Inside the documentation centre the displays explain how the East German government put the Wall up without warning on Aug. 13, 1961 to prevent any more of its citizens from leaving for freer, more prosperous West Germany. (Some 30,400 people fled from East to West Berlin in July 1961 alone.) The exodus was ruining East Germany’s economy. The government called it the “Anti-fascist Protective Wall.”

In Berlin it followed the quirky boundaries, drawn up at the end of the Second World War, that divided the conquered city into four sections, controlled by Britain, France, the United States and the Soviet Union. It was the Soviets’ section — nearly half of the city — that became East Berlin.

Bernauer Strasse became one of the most dramatic examples of how absurd — and lethal — the Wall was. Here, the dividing line was the street’s south sidewalk. The buildings on this side of the street were in East Berlin, but the moment you set foot out the door you were in West Berlin.

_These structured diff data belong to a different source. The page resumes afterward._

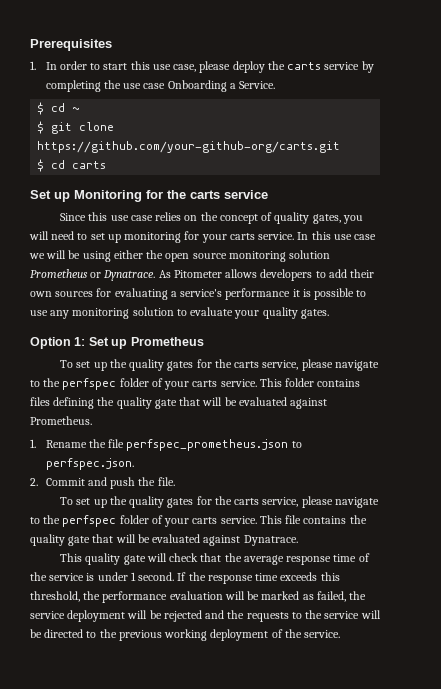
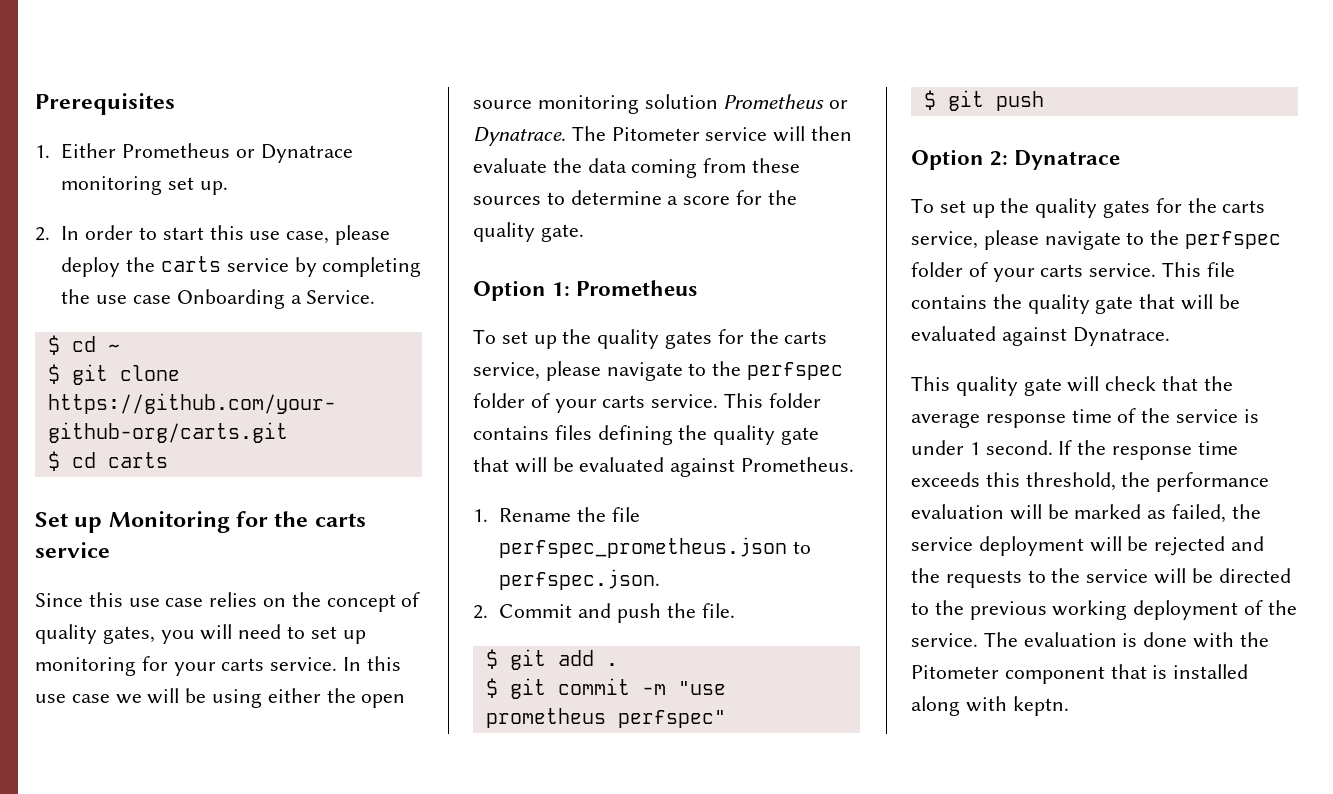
- 1. In order to start this use case, please deploy the carts service by completing the use case Onboarding a Service.
+ 1. Either Prometheus or Dynatrace monitoring set up.
+ 2. In order to start this use case, please deploy the carts service by completing the use case Onboarding a Service.
- As Pitometer allows developers to add their own sources for evaluating a service's performance it is possible to use any monitoring solution to evaluate your quality gates.
+ The Pitometer service will then evaluate the data coming from these sources to determine a score for the quality gate.
- Option 1: Set up Prometheus
+ Option 1: Prometheus
+ $ git add .
+ $ git commit -m "use prometheus perfspec"
+ $ git push
+ Option 2: Dynatrace
+ The evaluation is done with the Pitometer component that is installed along with keptn.

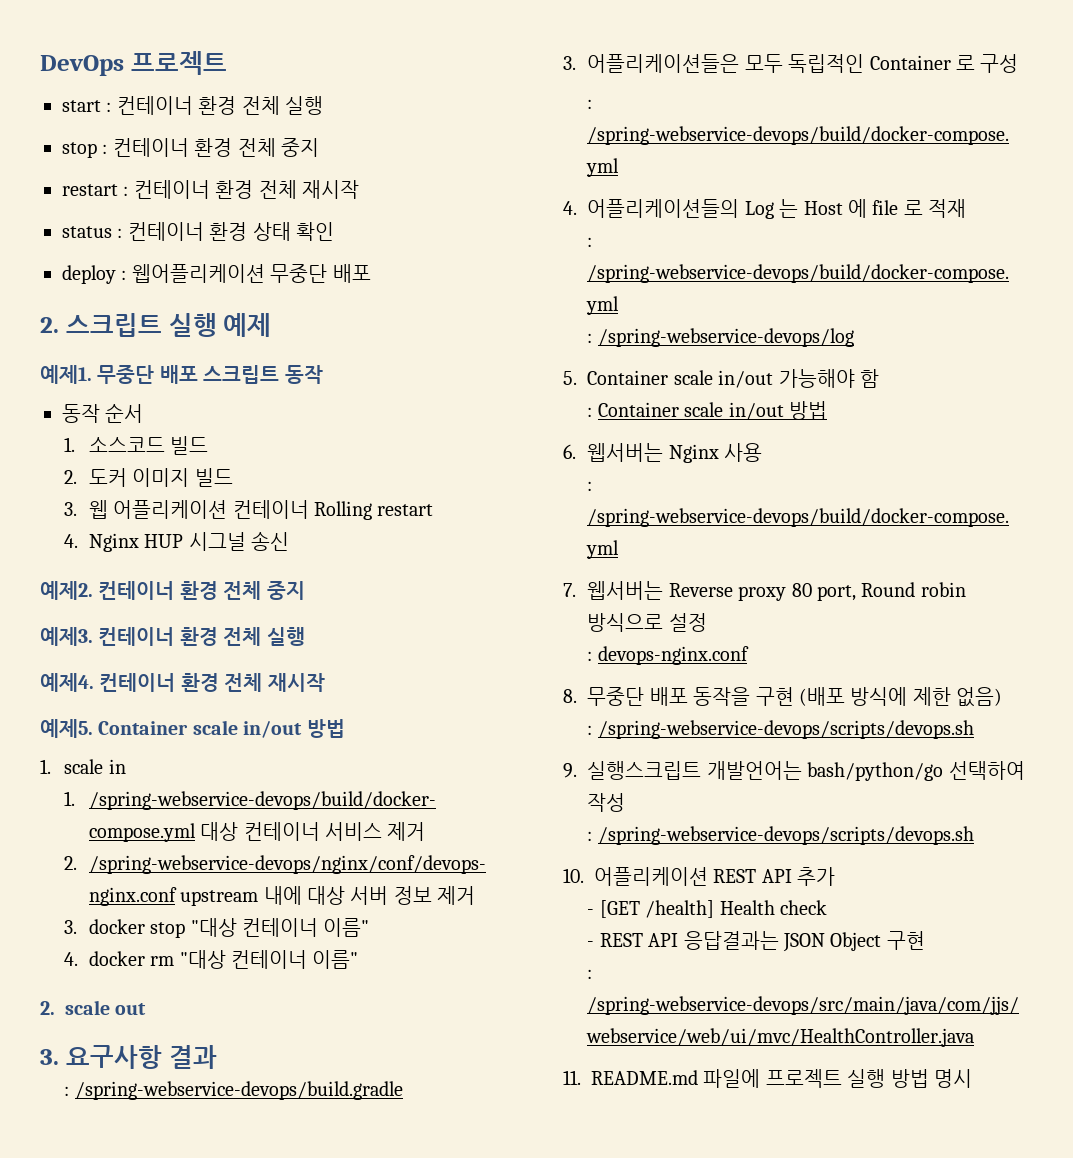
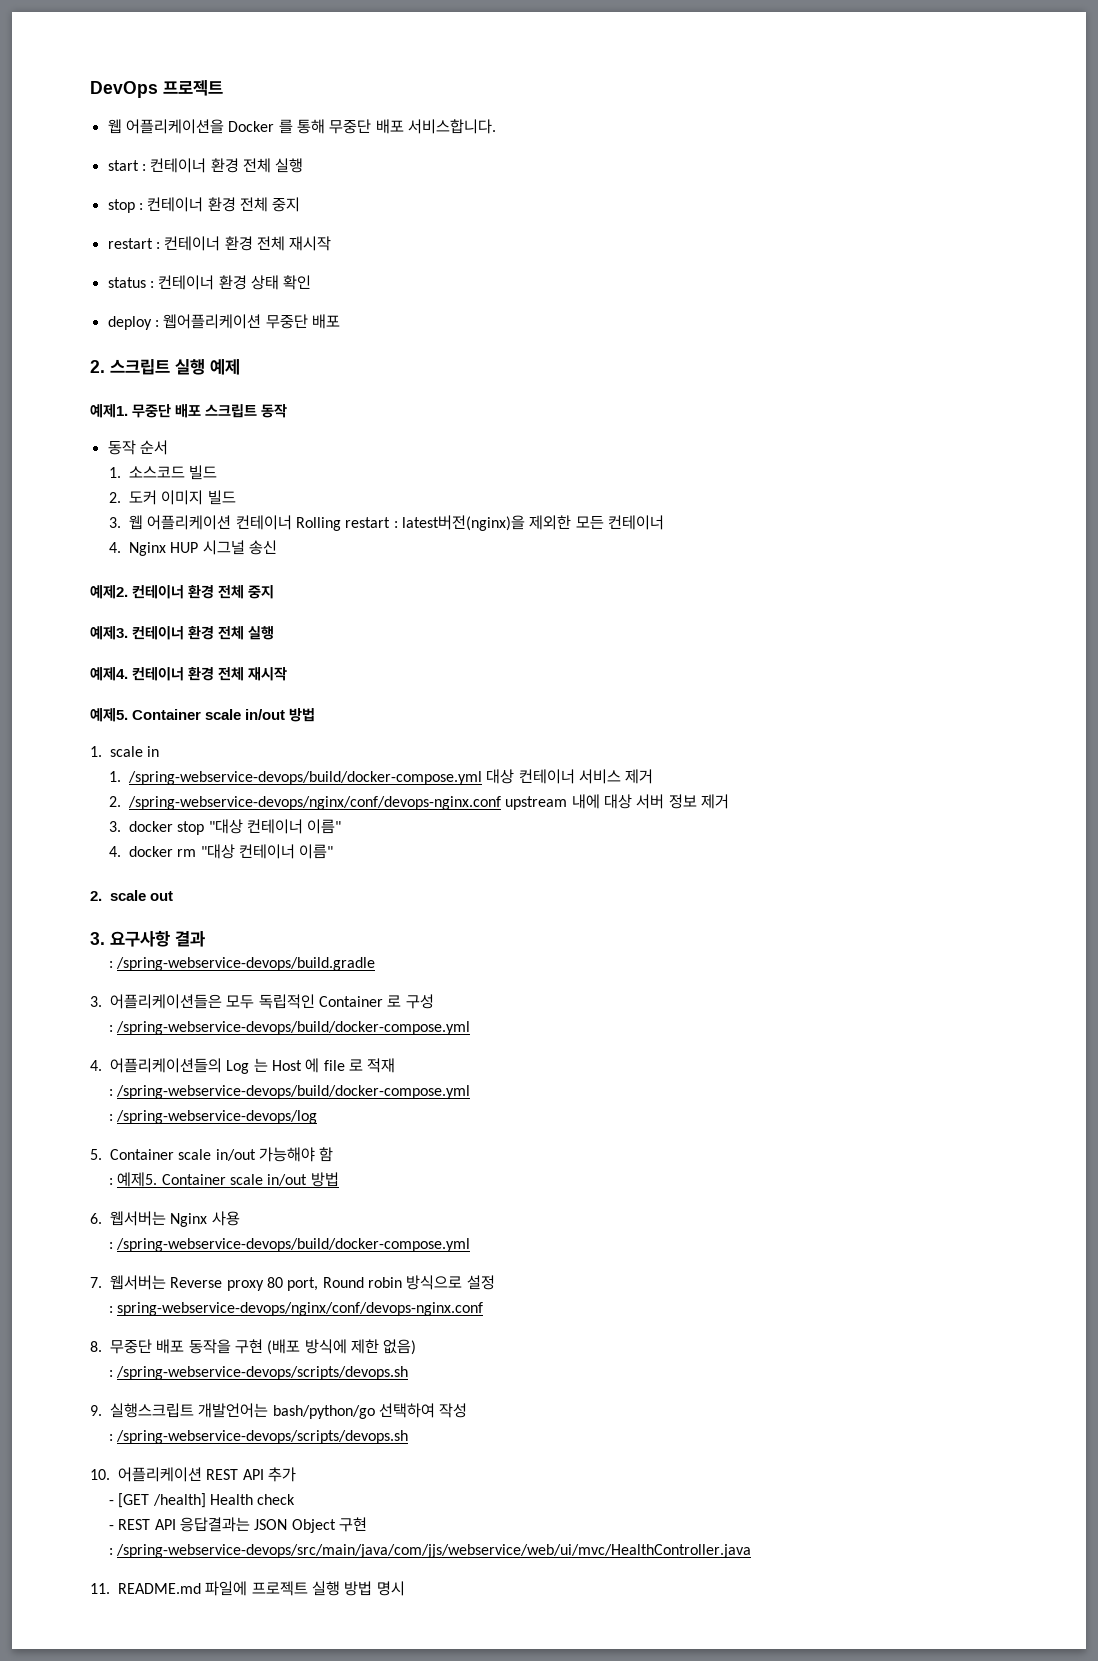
+ 웹 어플리케이션을 Docker 를 통해 무중단 배포 서비스합니다.
- 3. 웹 어플리케이션 컨테이너 Rolling restart
+ 3. 웹 어플리케이션 컨테이너 Rolling restart : latest버전(nginx)을 제외한 모든 컨테이너
- : Container scale in/out 방법
+ : 예제5. Container scale in/out 방법
- : devops-nginx.conf
+ : spring-webservice-devops/nginx/conf/devops-nginx.conf

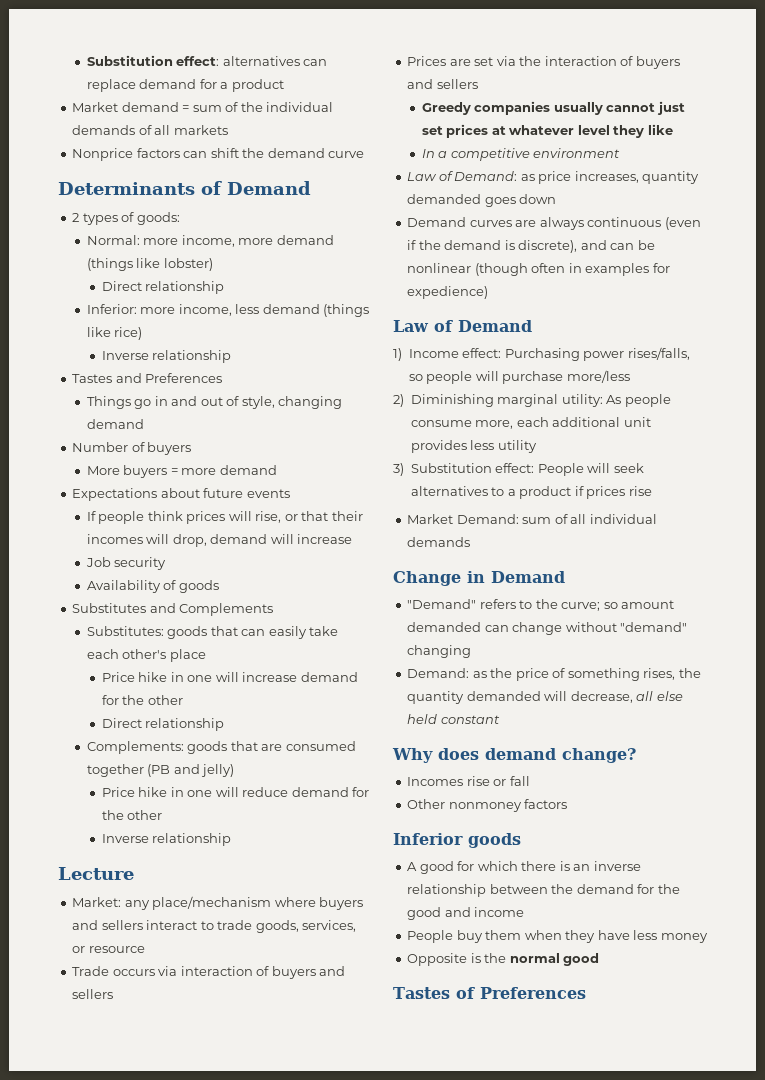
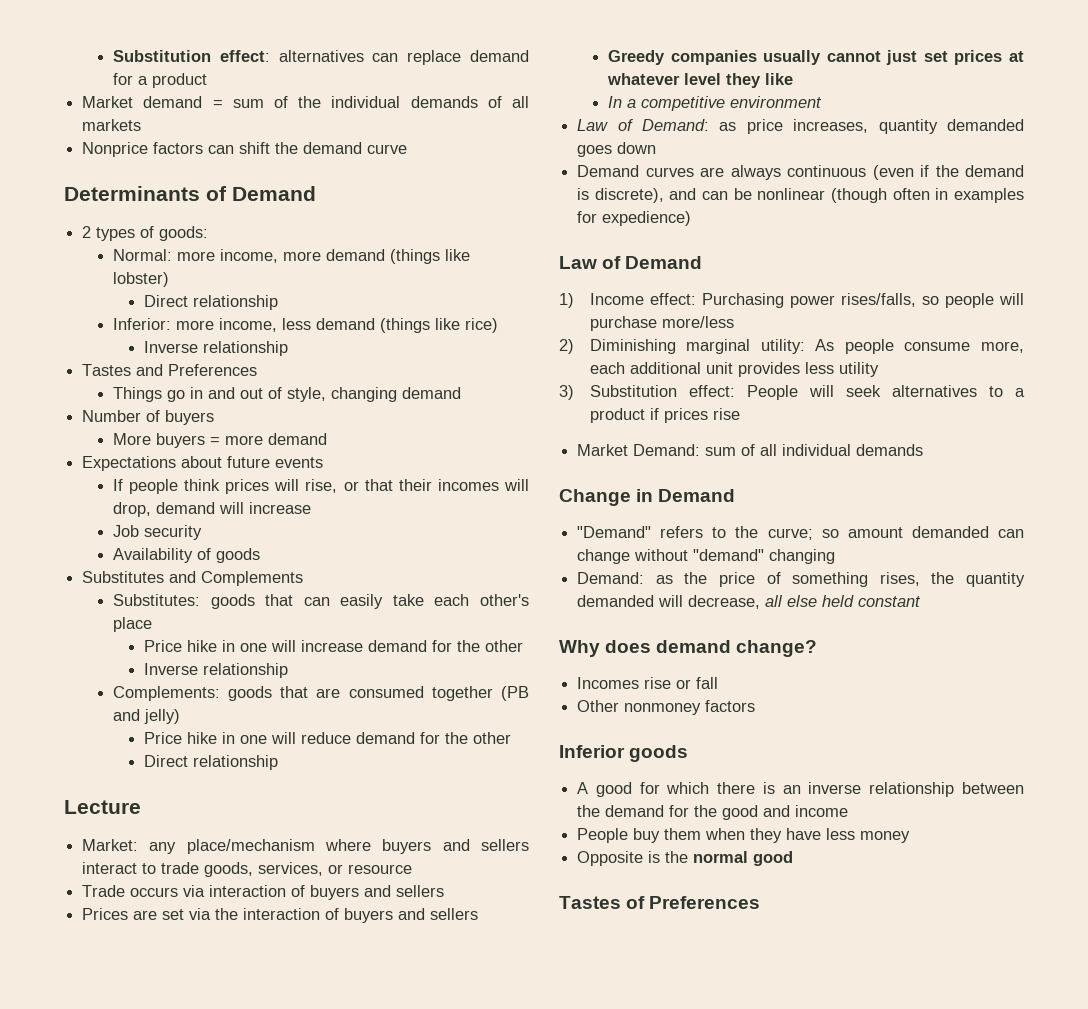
  Price hike in one will increase demand for the other
- Direct relationship
+ Inverse relationship
  Price hike in one will reduce demand for the other
- Inverse relationship
+ Direct relationship

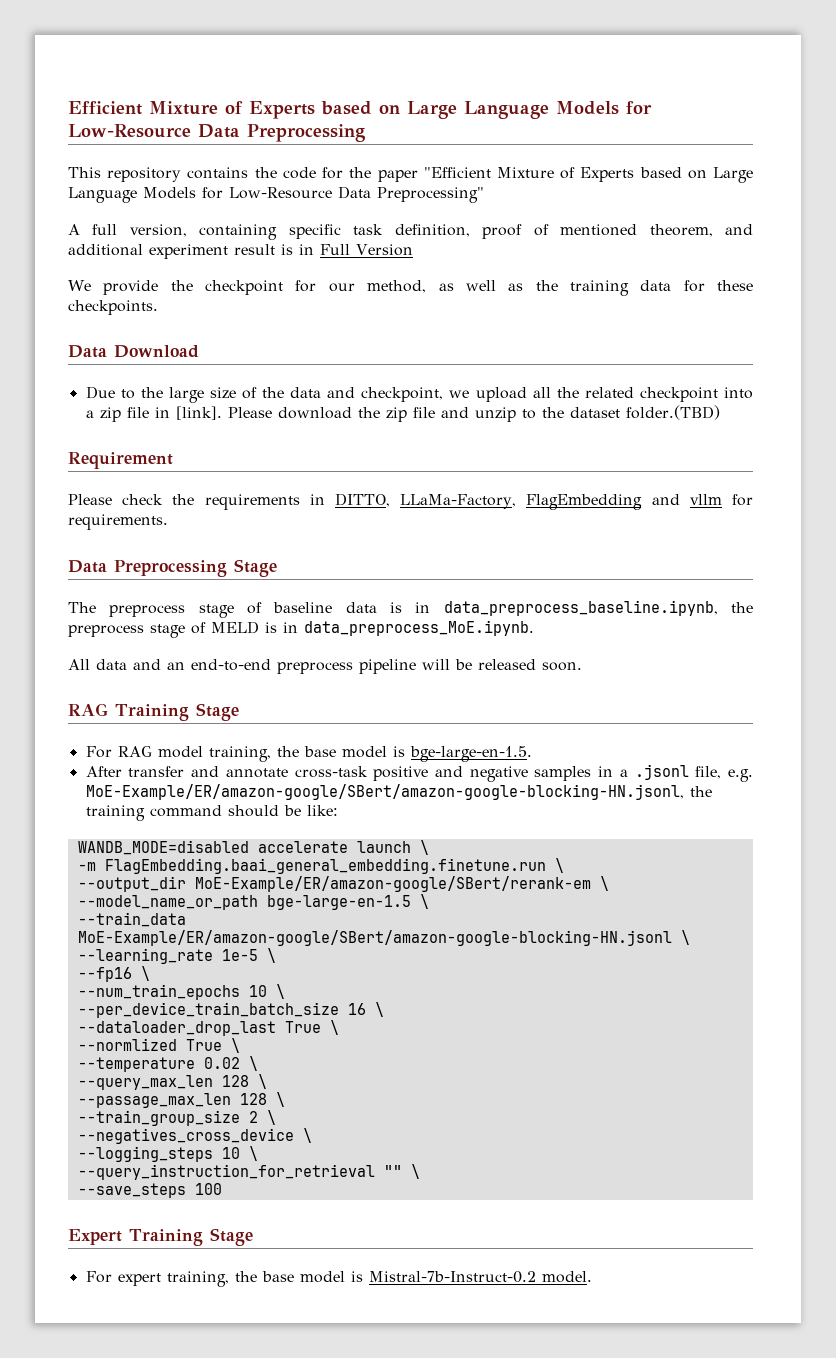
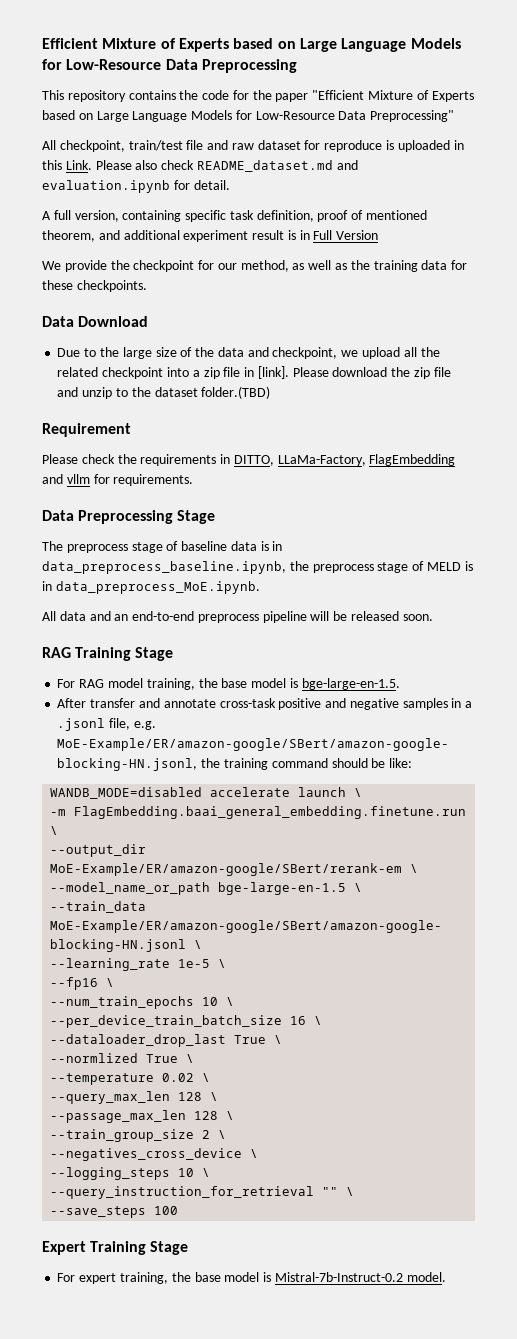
+ All checkpoint, train/test file and raw dataset for reproduce is uploaded in this Link. Please also check README_dataset.md and evaluation.ipynb for detail.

In the early days of the Wall, only the doors to these buildings were sealed, the windows weren’t. People hung and jumped to freedom, or leaped into nets held up by the West Berlin fire department. Some missed the mark and died.

Eventually, the windows were bricked up, then the buildings torn down to make the death strip. Today, most of the south side of Bernauer around the preserved section of Wall is still empty land, unfenced and overgrown, a wound from which the city continues to recover. You can still see the dog runs in places — but now they’re used by people walking their dogs.